For transmit, the device drivers can provide a transmit queue limit.

There can be both hardware queue and software queue limits, depending on the driver and adapter. Some drivers have only a hardware queue; some have both hardware and software queues. Some drivers internally control the hardware queue and only allow the software queue limits to be modified. Generally, the device driver will queue a transmit packet directly to the adapter hardware queue. If the system CPU is fast relative to the speed of the network, or on an SMP system, the system may produce transmit packets faster than they can be transmitted over the network. This will cause the hardware queue to fill.

After the hardware queue is full, some drivers provide a software queue and they will then queue to the software queue. If the software transmit queue limit is reached, then the transmit packets are discarded. This can affect performance because the upper-level protocols must then time out and retransmit the packet. At some point, however, the adapter must discard packets as providing too much space can result in stale packets being sent.

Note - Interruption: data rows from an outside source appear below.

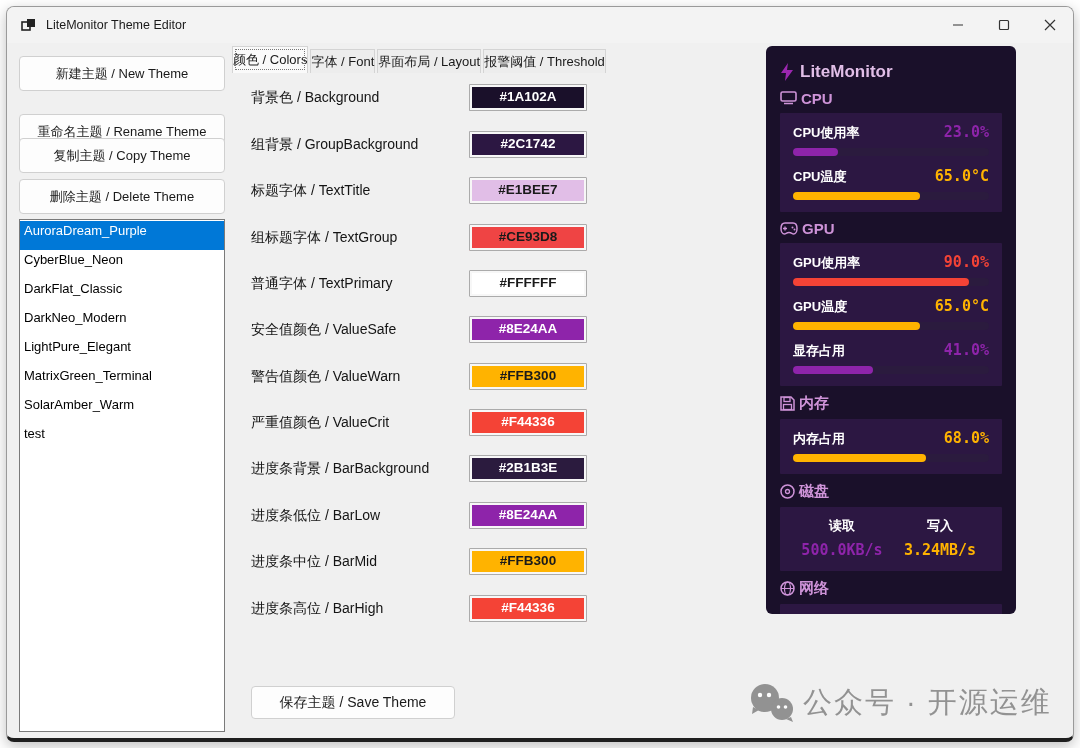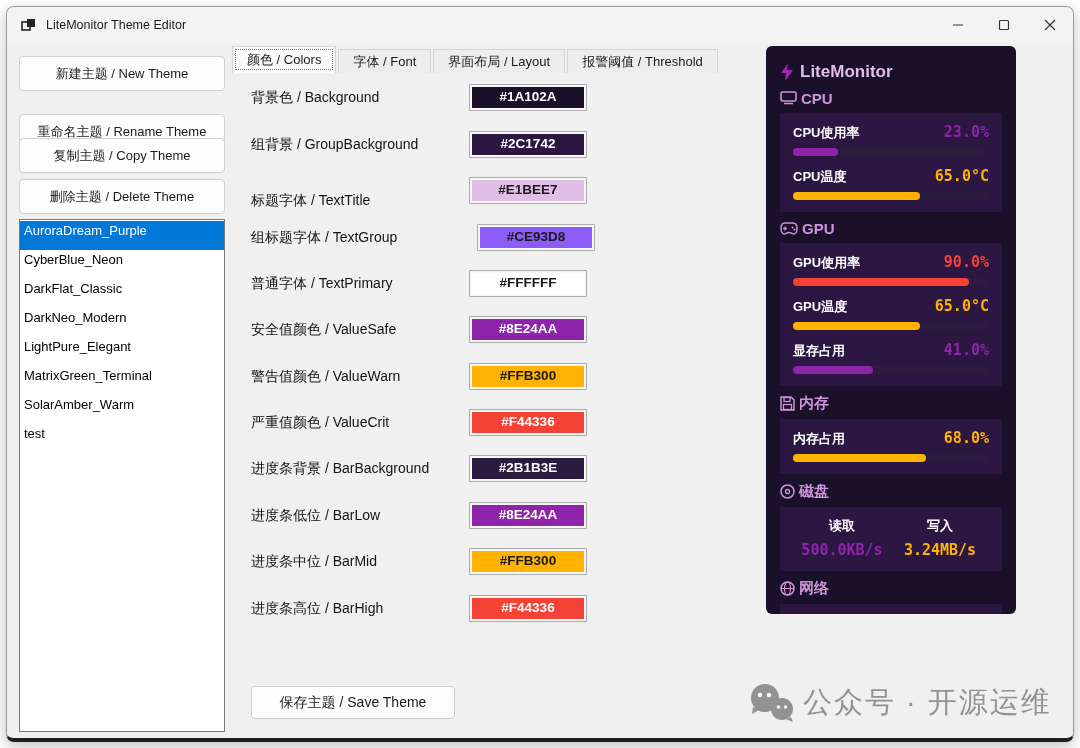"颜色 / Colors" .tab { padding: 0 14px -> 0 0 }
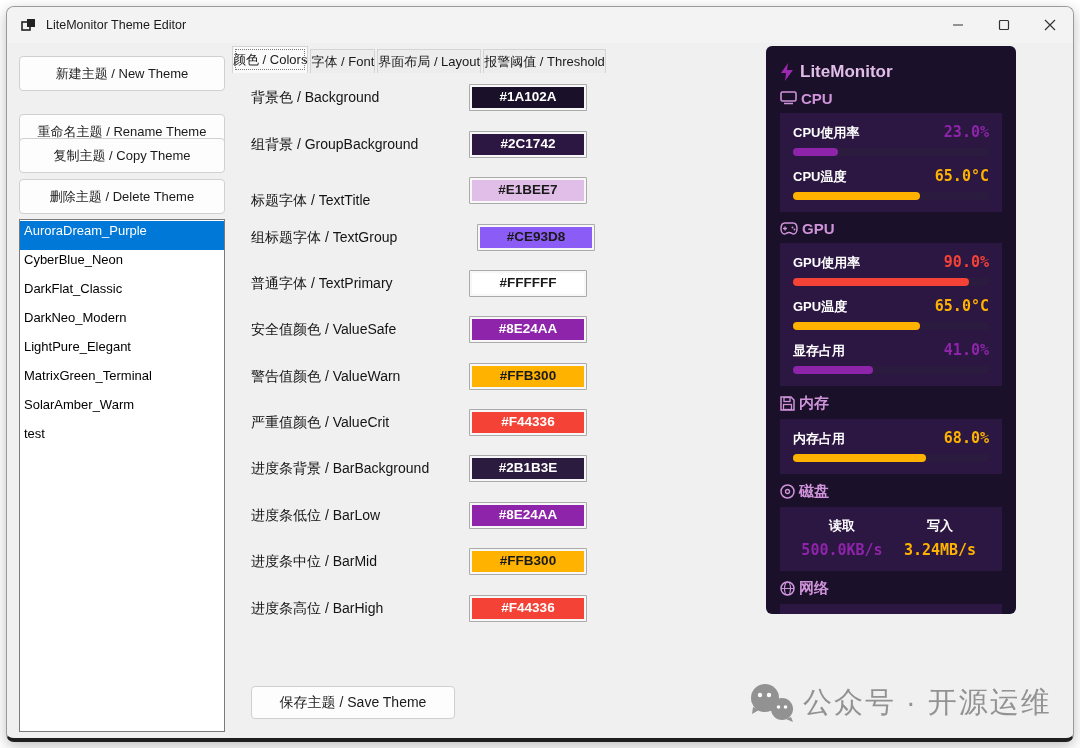"标题字体 / TextTitle" div.crow-label { top: 180px -> 170px }
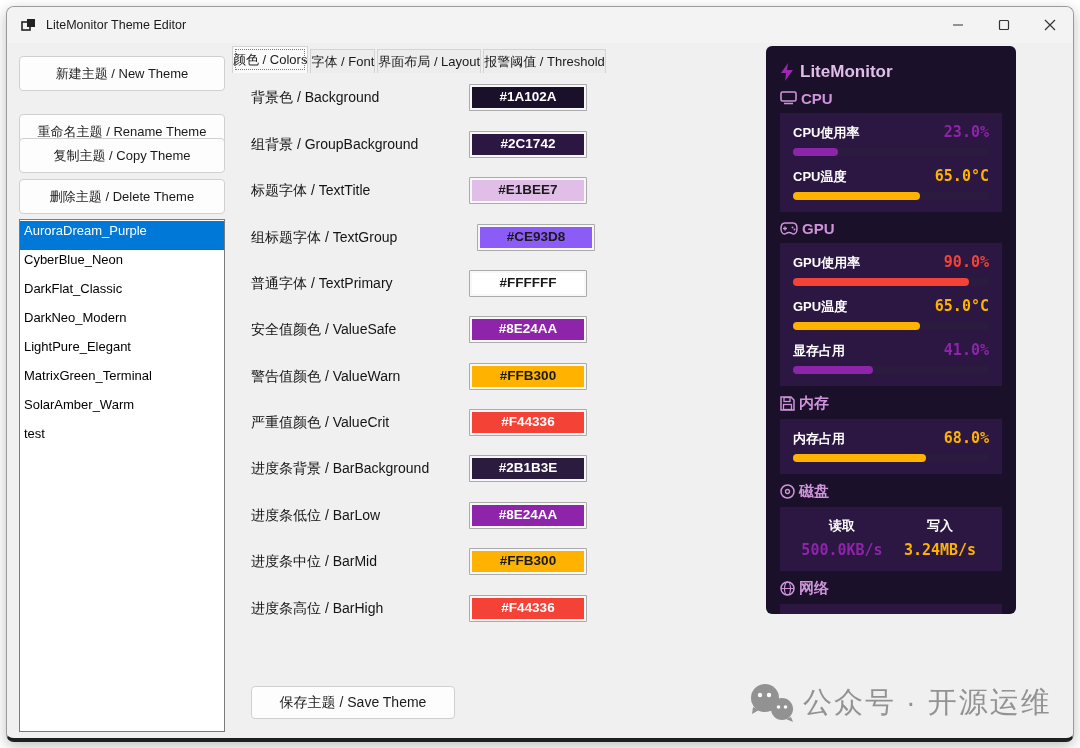"#CE93D8" div.swatch { background-color: #8b5cf6 -> #ef4444; margin-left: 8px -> none }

Table 1. Examples of PCI adapter transmit queue sizes
Adapter Type Feature Code ODM attribute Default value Range
IBM® 10/100 Mbps Ethernet PCI Adapter 2968 tx_que_size 8192 16-16384
10/100 Mbps Ethernet Adapter II 4962 tx_que_sz 8192 512-16384
Gigabit Ethernet PCI (SX or TX) 2969, 2975 tx_que_size 8192 512-16384
Gigabit Ethernet PCI (SX or TX) 5700, 5701, 5706, 5707 tx_que_sz 8192 512-16384
10 Gigabit Ethernet PCI-X (LR or SR) 5718, 5719 tx_que_sz 8192 512-16384
ATM 155 (MMF or UTP) 4953, 4957 sw_txq_size 2048 50-16384
ATM 622 (MMF) 2946 sw_txq_size 2048 128-32768
FDDI 2741, 2742, 2743 tx_queue_size 256 3-2048

For adapters that provide hardware queue limits, changing these values will cause more real memory to be consumed on receives because of the control blocks and buffers associated with them. Therefore, raise these limits only if needed or for larger systems where the increase in memory use is negligible. For the software transmit queue limits, increasing these limits does not increase memory usage. It only allows packets to be queued that were already allocated by the higher layer protocols.